- Records for processing
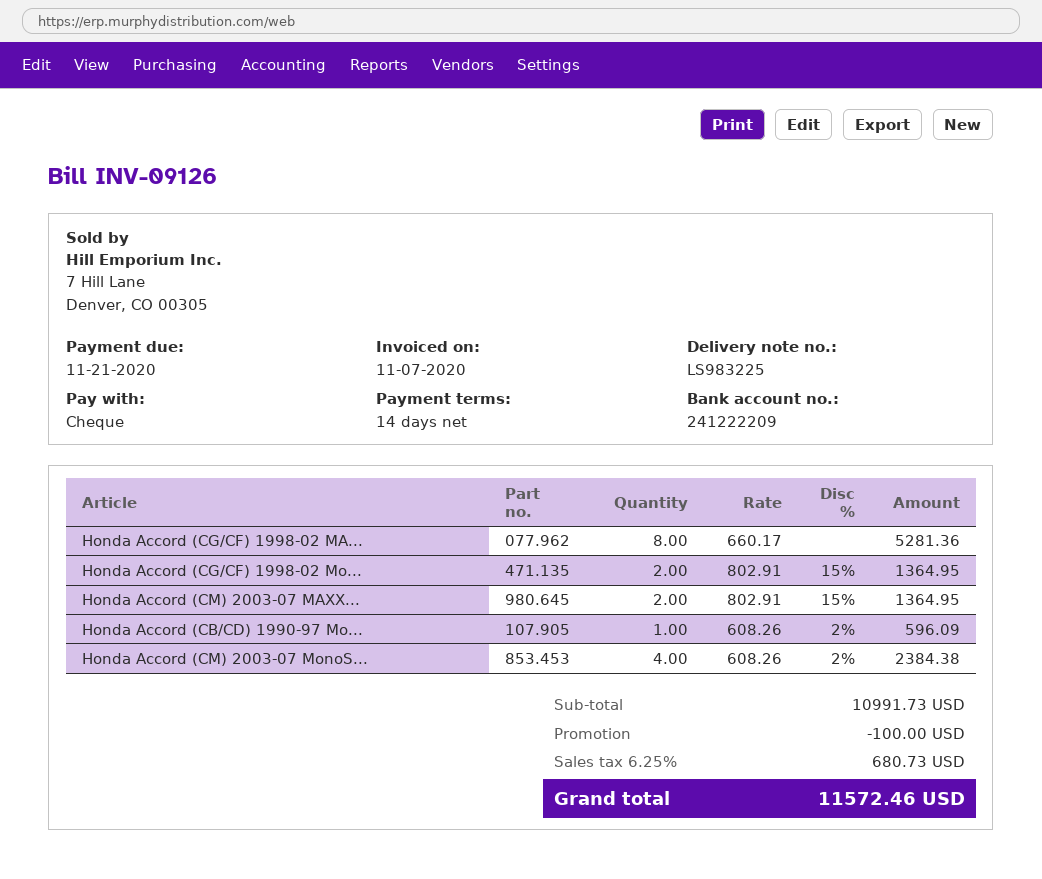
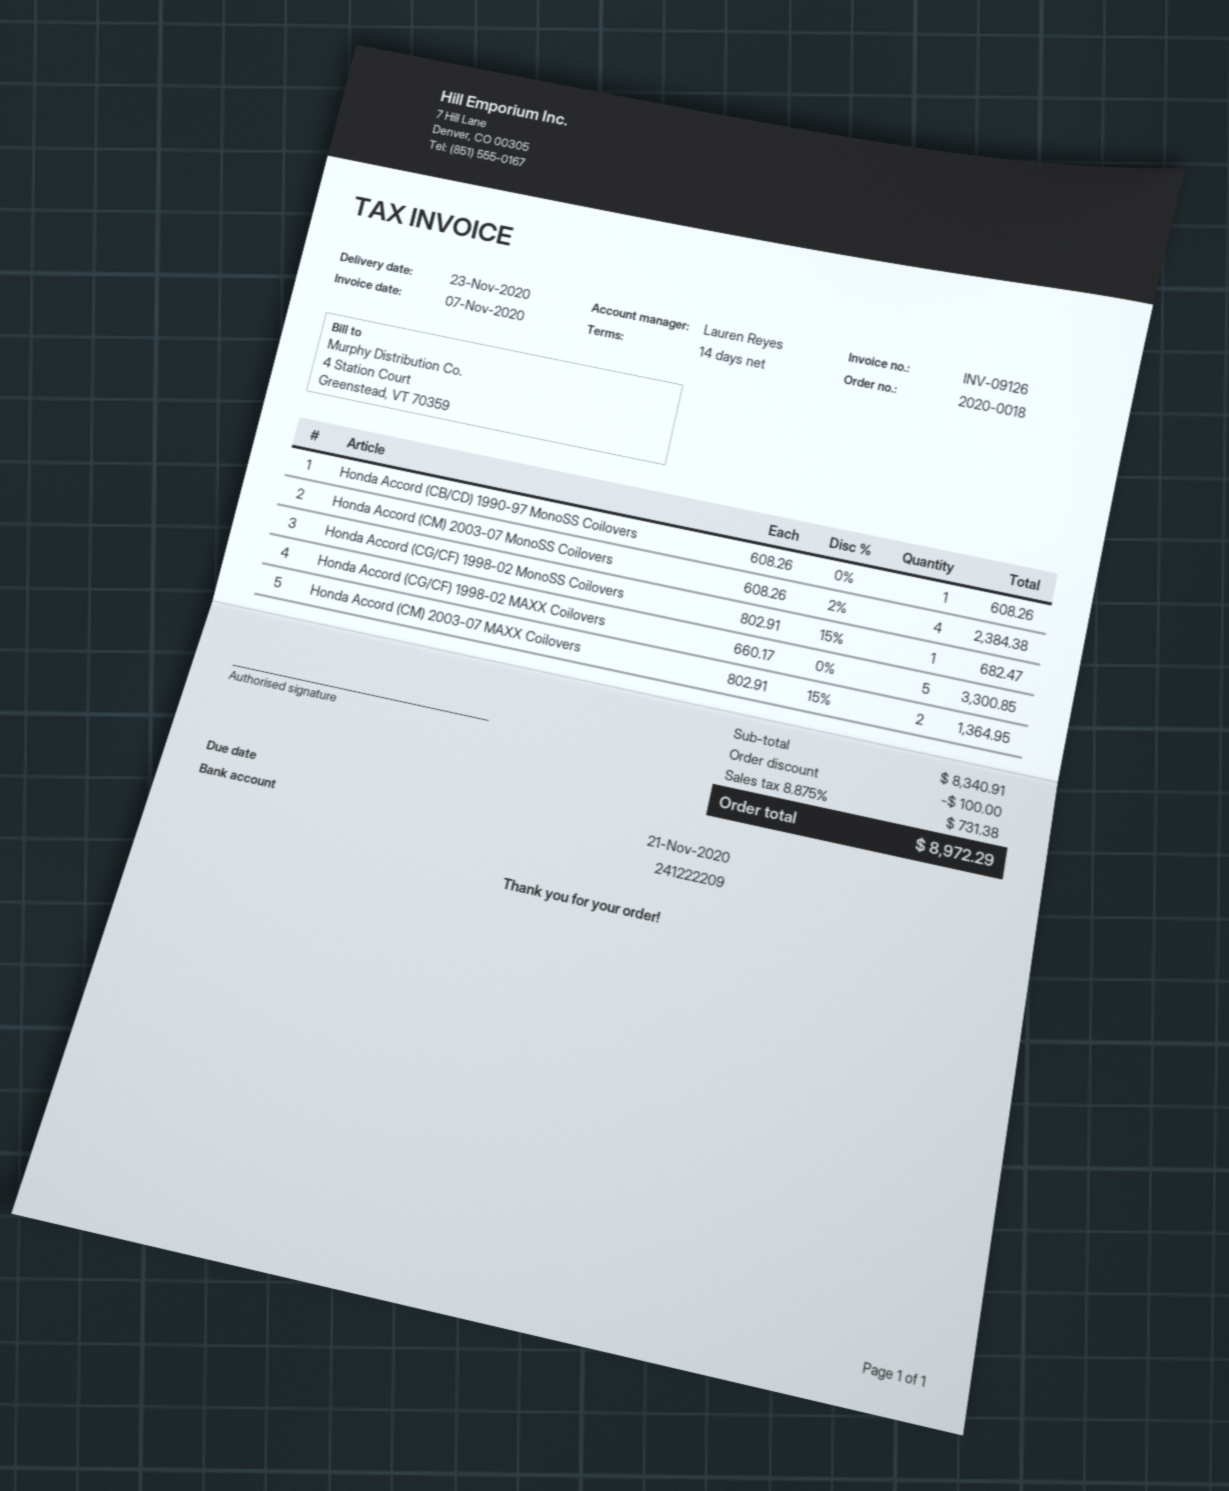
Honda Accord (CG/CF) 1998-02 MA...: 8 x 660.17 = 5281.36 -> 5 x 660.17 = 3300.85
Honda Accord (CG/CF) 1998-02 Mo...: 2 x 802.91 - 15% = 1364.95 -> 1 x 802.91 - 15% = 682.47
Honda Accord (CB/CD) 1990-97 Mo...: 1 x 608.26 - 2% = 596.09 -> 1 x 608.26 = 608.26
subtotal: 10991.73 -> 8340.91
tax: 6.25% = 680.73 -> 8.875% = 731.38
total: 11572.46 -> 8972.29

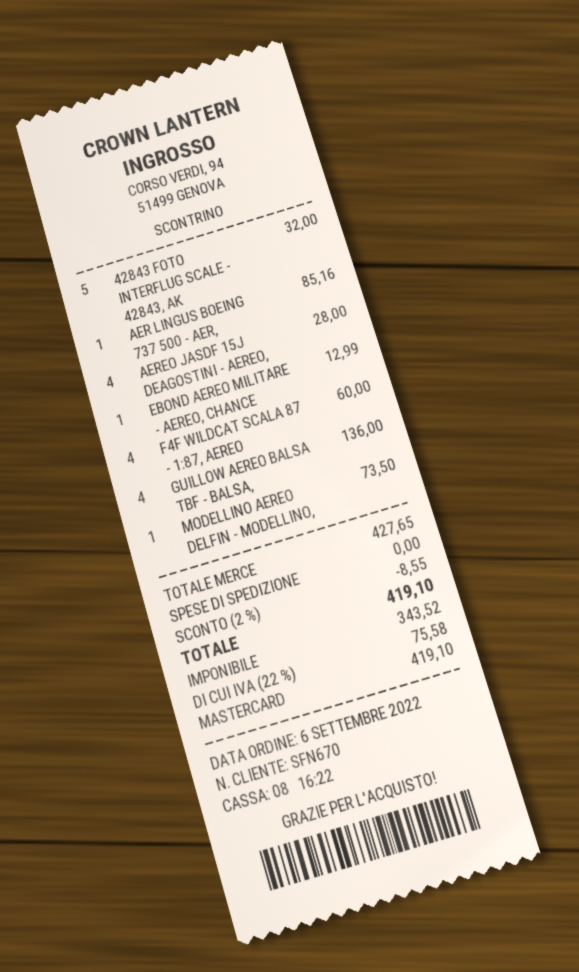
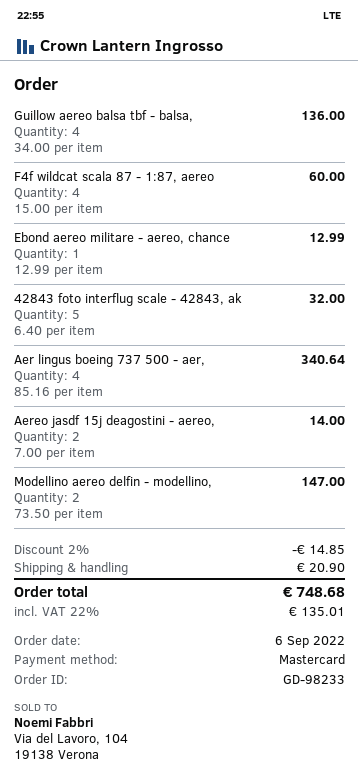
AER LINGUS BOEING 737 500 - AER,: 1 for 85.16 -> 4 for 340.64
AEREO JASDF 15J DEAGOSTINI - AEREO,: 4 for 28.00 -> 2 for 14.00
MODELLINO AEREO DELFIN - MODELLINO,: 1 for 73.50 -> 2 for 147.00
discount: 2% = 8.55 -> 2% = 14.85
shipping: 0.00 -> 20.90
tax: 22% = 75.58 -> 22% = 135.01
total: 419.10 -> 748.68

- Work item
Return the entries verbatim without images.

- Solution
Honda Accord (CG/CF) 1998-02 MA...: 8 x 660.17 = 5281.36 -> 5 x 660.17 = 3300.85
Honda Accord (CG/CF) 1998-02 Mo...: 2 x 802.91 - 15% = 1364.95 -> 1 x 802.91 - 15% = 682.47
Honda Accord (CB/CD) 1990-97 Mo...: 1 x 608.26 - 2% = 596.09 -> 1 x 608.26 = 608.26
subtotal: 10991.73 -> 8340.91
tax: 6.25% = 680.73 -> 8.875% = 731.38
total: 11572.46 -> 8972.29

AER LINGUS BOEING 737 500 - AER,: 1 for 85.16 -> 4 for 340.64
AEREO JASDF 15J DEAGOSTINI - AEREO,: 4 for 28.00 -> 2 for 14.00
MODELLINO AEREO DELFIN - MODELLINO,: 1 for 73.50 -> 2 for 147.00
discount: 2% = 8.55 -> 2% = 14.85
shipping: 0.00 -> 20.90
tax: 22% = 75.58 -> 22% = 135.01
total: 419.10 -> 748.68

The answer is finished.